Dans notre cœur ouvert au mystère de Noël, Dieu nous visite. A chaque fois que nous nous humanisons dans l’épaisseur de notre quotidien, c’est à dire quand nous apportons plus de justice, plus de fraternité, plus de clarté, plus de vérité, plus de tendresse, plus de consolation, et même si nous n’avons apparemment rien à offrir et que nos mains sont vides et notre cœur en détresse, Dieu divinise le lieu même de notre humanité ouverte à sa venue. Dieu se fait tout proche, accessible dans le mystère de l’Incarnation et révèle son visage, celui d’un Dieu pauvre, sous les traits d’un enfant fragile et vulnérable appelé à naître dans notre cœur.

N’oublions pas qu’il est aussi le Transcendant. S’il s’est abandonné à l’homme, c’est pour que l’homme apprenne à s’abandonner à Dieu, en tout petit enfant qui fait confiance, qui attend tout de Dieu, même son propre agir.

Les bergers ont fait l’expérience de Dieu dans sa grandeur et son humilité.

Ils peuvent alors adorer l’enfant-Dieu. Au cours de cette Eucharistie demandons la grâce d’un cœur qui adore. Cette adoration a pour conséquence de nous permettre de faire grandir en nous l’enfant éternel. Nous comprenons mieux qui nous sommes, des êtres humains parfaitement aimés. L’enfant éternel en nous le sait. Faisons lui allégeance. L’enfant éternel, c’est la partie en nous où innocence, beauté et intégrité règnent absolument.

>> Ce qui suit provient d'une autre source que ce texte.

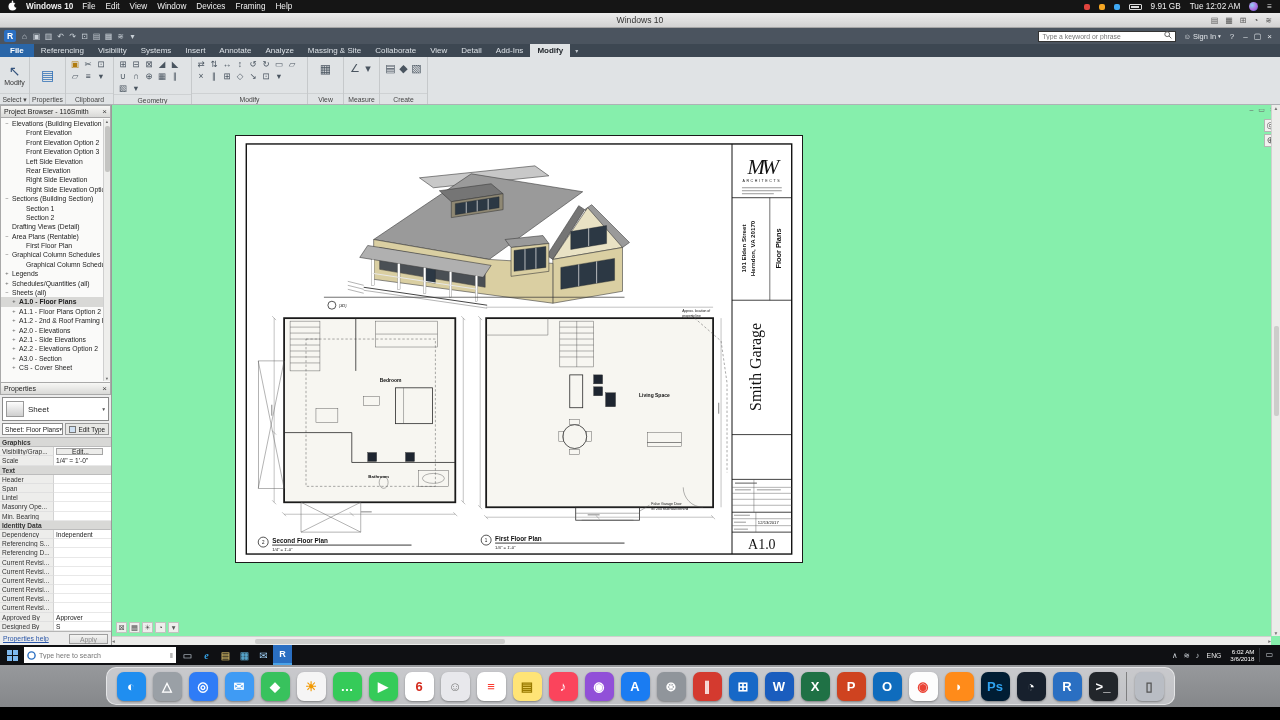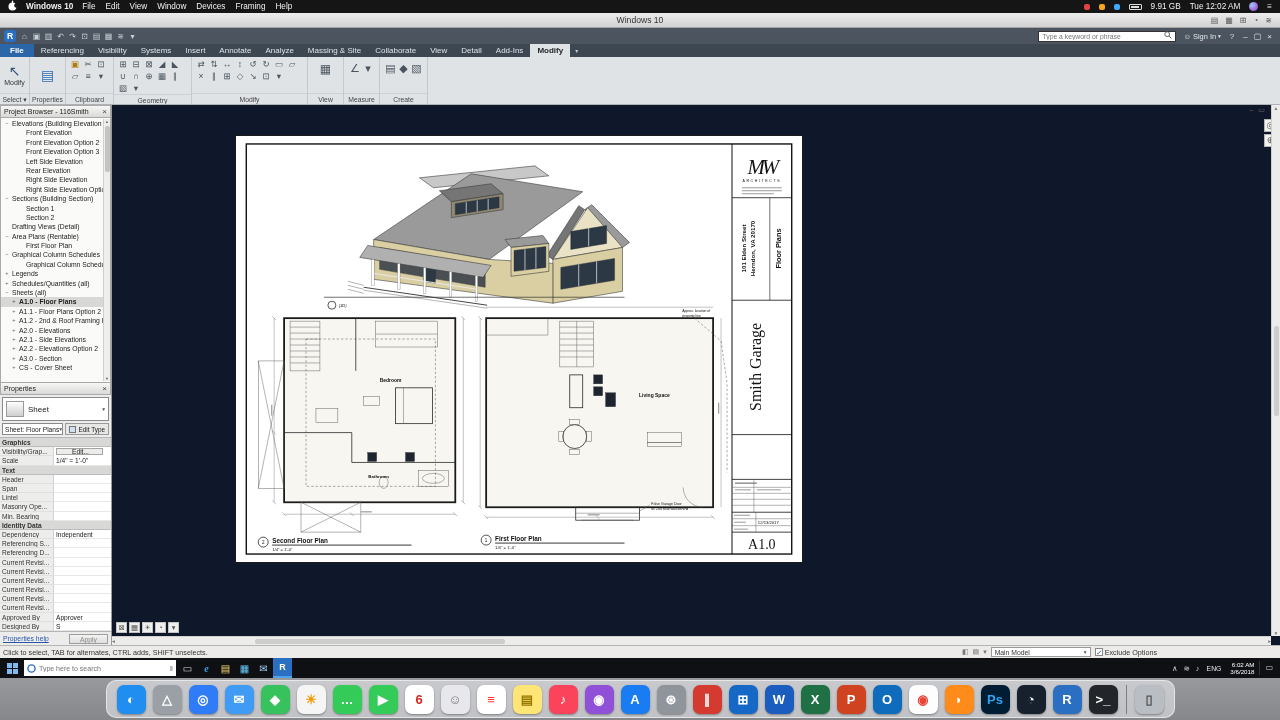--- a/index.html
+++ b/index.html
@@ -75,21 +75,21 @@
 .prow{display:flex;height:9.2px;line-height:9.2px;font-size:6.6px}
 .prow .plab{width:54px;flex:none;background:#ededeb;border-right:1px solid #d2d2d2;border-bottom:1px solid #e0e0e0;padding-left:2px;white-space:nowrap;overflow:hidden;color:#333}
 .prow .pval{flex:1;background:#fff;border-bottom:1px solid #e8e8e8;padding-left:2px;white-space:nowrap;overflow:hidden;color:#222}
 .prow.section .plab{width:100%;background:#d8d8d6;font-weight:bold;border-bottom:1px solid #bcbcbc}
 .prow.vbtn .pval{text-align:center;background:#eceuea;background:#ececea;border:1px solid #a5a5a5;margin:1px 8px 1px 2px;line-height:6.4px;height:7.2px}
 .pfoot{height:13px;display:flex;align-items:center;justify-content:space-between;padding:0 3px}
 .phelp{color:#2a56a8;text-decoration:underline;font-size:6.8px}
 .applybtn{border:1px solid #9e9e9e;background:linear-gradient(#f4f4f2,#dedede);color:#8a8a8a;font-size:6.8px;height:10px;line-height:9px;padding:0 10px}
 
 
-.canvas{flex:1;position:relative;background:#0f172a;overflow:hidden}
+.canvas{flex:1;position:relative;background:#86efac;overflow:hidden}
 .sheet{position:absolute;left:123px;top:30px;width:568px;height:428px;background:#fff;border:1px solid #1a1a1a}
 .winmini{position:absolute;right:6px;top:1px;display:flex;gap:5px;font-size:7px;color:#666}
 .navbar{position:absolute;right:3px;top:14px;display:flex;flex-direction:column;gap:2px}
 .navbtn{width:13px;height:13px;background:#f2f2f0;border:1px solid #b5b5b3;font-size:9px;line-height:11px;text-align:center;color:#555}
 .viewctl{position:absolute;left:4px;bottom:12px;display:flex;gap:2px}
 .viewctl span{width:11px;height:11px;background:#eeeeec;border:1px solid #c2c2c0;font-size:7.4px;line-height:10px;text-align:center;color:#555}
 .hscroll{position:absolute;left:0;right:9px;bottom:0;height:9px;background:#ececea;border-top:1px solid #d0d0ce;display:flex;align-items:center;font-size:5.6px;color:#777}
 .hscroll .thumb{width:250px;height:5px;background:#cdcdcb;border-radius:2px;margin-left:140px}
 .vscroll{position:absolute;right:0;top:0;bottom:9px;width:9px;background:#ececea;border-left:1px solid #d0d0ce;display:flex;flex-direction:column;align-items:center;justify-content:space-between;font-size:5.6px;color:#777}
 .vscroll .thumb{width:5px;height:90px;background:#cdcdcb;border-radius:2px}
@@ -794,35 +794,20 @@
         <span>▸</span>
       </div>
       <div class="vscroll">
         <span>▴</span>
         <span class="thumb"></span>
         <span>▾</span>
       </div>
     </div>
   </div>
 
-  <div class="statusbar">
-    <span>Click to select, TAB for alternates, CTRL adds, SHIFT unselects.</span>
-    <span class="sp"></span>
-    <span class="sicon">◧</span>
-    <span class="sicon">▤</span>
-    <span class="sicon">▾</span>
-    <span class="mmodel">
-      <span>Main Model</span>
-      <span class="dd">▾</span>
-    </span>
-    <span class="chk">
-      <i class="box">✓</i>
-      <span>Exclude Options</span>
-    </span>
-  </div>
 
   <div class="taskbar">
     <span class="startbtn">
       <svg width="11" height="11">
           <rect x="0" y="0" width="5" height="5" fill="#7fb9ee"></rect>
           <rect x="6" y="0" width="5" height="5" fill="#7fb9ee"></rect>
           <rect x="0" y="6" width="5" height="5" fill="#7fb9ee"></rect>
           <rect x="6" y="6" width="5" height="5" fill="#7fb9ee"></rect>
         </svg>
     </span>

Les bergers peuvent alors « raconter la « parole-événement » que l’ange leur avait dite ».
Quant à Marie elle garde dans son cœur les « paroles-événements » dont elle cherche le sens. Le sens, c’est le sens de nos vies. Nous sommes faits pour la lumière. Marie nous aide à nous installer devant la crèche dans l’espérance, l’espérance d’une plénitude, celle d’une lumière qui nous attend, nous espère, cette lumière d’où nous venons, cette lumière qui se révèle sans cesse à nous, cette lumière qui éclaire notre chemin, cette lumière qui est en nous, cette lumière vers laquelle nous cheminons et qui resplendira pleinement en nous et entre nous quand nous la verrons face à face.